Still, I’ll concede that it was fun to watch Leah Cunard take on an entirely different character from Munro for the duration of the episode. It was interesting, even if I couldn’t understand why she was doing so, or who she was meant to be. “Everybody Changes” was also the only episode to really play with body horror in its narrative, which is certainly one of my favorite areas of horror, and thus probably appealed to other body horror geeks similarly.
The story that unfolds over the course of this episode’s interview-slash-therapy-session, though, ultimately hit some false notes for me. It was not just because I felt thrown in the deep end either. Over the course of the episode, we learn about the circumstances under which Nisha, a young woman working in a dry cleaners, was murdered. Okay. Horror stories that already begin with a teenage girl being killed — usually in a graphic fashion — are by no means new, though I think it’s safe to say we are by no means obligated to enjoy that as a trope.
“Everybody Changes” doesn’t stop there, though. We soon enough learn that Nisha was seemingly bisexual, and that she was engaged in sex work. Both of these facts are presented as though they’re supposed to be shocking or scandalous. That’s not to say LGBTQ+ people are incapable of misjudging situations, making mistakes, or acting badly, but come on: this is your first, and only, explicitly non-straight character, and her attempt to kiss another girl is “assault” and deserving of being slapped over? Okay. Yikes.
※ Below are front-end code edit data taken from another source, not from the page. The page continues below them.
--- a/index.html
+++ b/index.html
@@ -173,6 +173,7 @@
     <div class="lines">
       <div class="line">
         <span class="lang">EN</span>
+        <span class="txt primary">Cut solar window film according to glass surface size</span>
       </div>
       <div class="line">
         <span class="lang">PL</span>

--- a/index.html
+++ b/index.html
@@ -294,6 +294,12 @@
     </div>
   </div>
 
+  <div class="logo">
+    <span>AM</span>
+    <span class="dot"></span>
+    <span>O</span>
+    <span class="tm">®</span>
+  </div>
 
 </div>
Double yikes: the sex work is also presented not as a legitimate source of income but rather as a scandalous “gotcha,” prompting a question over whether you, the player — or, I guess, the therapist you’re playing as — would ever engage a sex worker’s services. This is one of the choices that comes up in your percentage of “this or that” choices at the end of the episode, by the way. Just so everyone in the community knows how many people would pay someone for sex. To the surprise of no one, there’s a hard skew toward those who claim they wouldn’t. Is this because sex workers, and their clients, are a deviant minority, or …? I’m not finding the good look in viciously killing off a sex worker just so you can shame her and her prospective clients, folks.
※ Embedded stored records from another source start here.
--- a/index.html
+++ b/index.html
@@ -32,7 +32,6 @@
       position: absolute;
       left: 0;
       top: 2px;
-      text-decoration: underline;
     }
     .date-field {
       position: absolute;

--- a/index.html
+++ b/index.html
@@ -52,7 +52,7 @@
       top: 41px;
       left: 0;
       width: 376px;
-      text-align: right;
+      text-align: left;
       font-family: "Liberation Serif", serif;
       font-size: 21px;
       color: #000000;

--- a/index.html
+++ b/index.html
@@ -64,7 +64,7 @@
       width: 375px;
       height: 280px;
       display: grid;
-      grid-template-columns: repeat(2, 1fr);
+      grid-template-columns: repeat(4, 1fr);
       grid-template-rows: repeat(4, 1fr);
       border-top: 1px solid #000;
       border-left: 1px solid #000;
The trouble with these narrative clangers is that there’s so much that’s fun and well put together about the game that they stand out, in stark relief. I can roll my eyes at bad horror that is, simply, bad horror. I can roll my eyes at bad horror that’s a product of a certain era and get on with it. Dark Nights with Poe and Munro is fun, and it clearly wants to care about the characters in its stories. It was released this year, so there’s no “oh, this is from the 80s, yikes, let’s move on” hand-waving available of its narrative stumbles available, really.
I don’t think it’s disingenuous to say Dark Nights with Poe and Munro will appeal to some audiences and not others. I don’t think it’s unfair to say D’Avekki Studios has some important lessons to learn around writing respectfully when it comes to LGBTQ+ characters, black characters, mental illness, and sex workers. On the other hand, the way that they reached out to us for input signals to me that those are precisely the lessons they’re trying to learn for the future of their games, and I hope to see that bearing fruit in whichever project they come forth with next.
A PC review copy of Dark Nights with Poe and Munro was provided by D’Avekki Studios Ltd. for this review.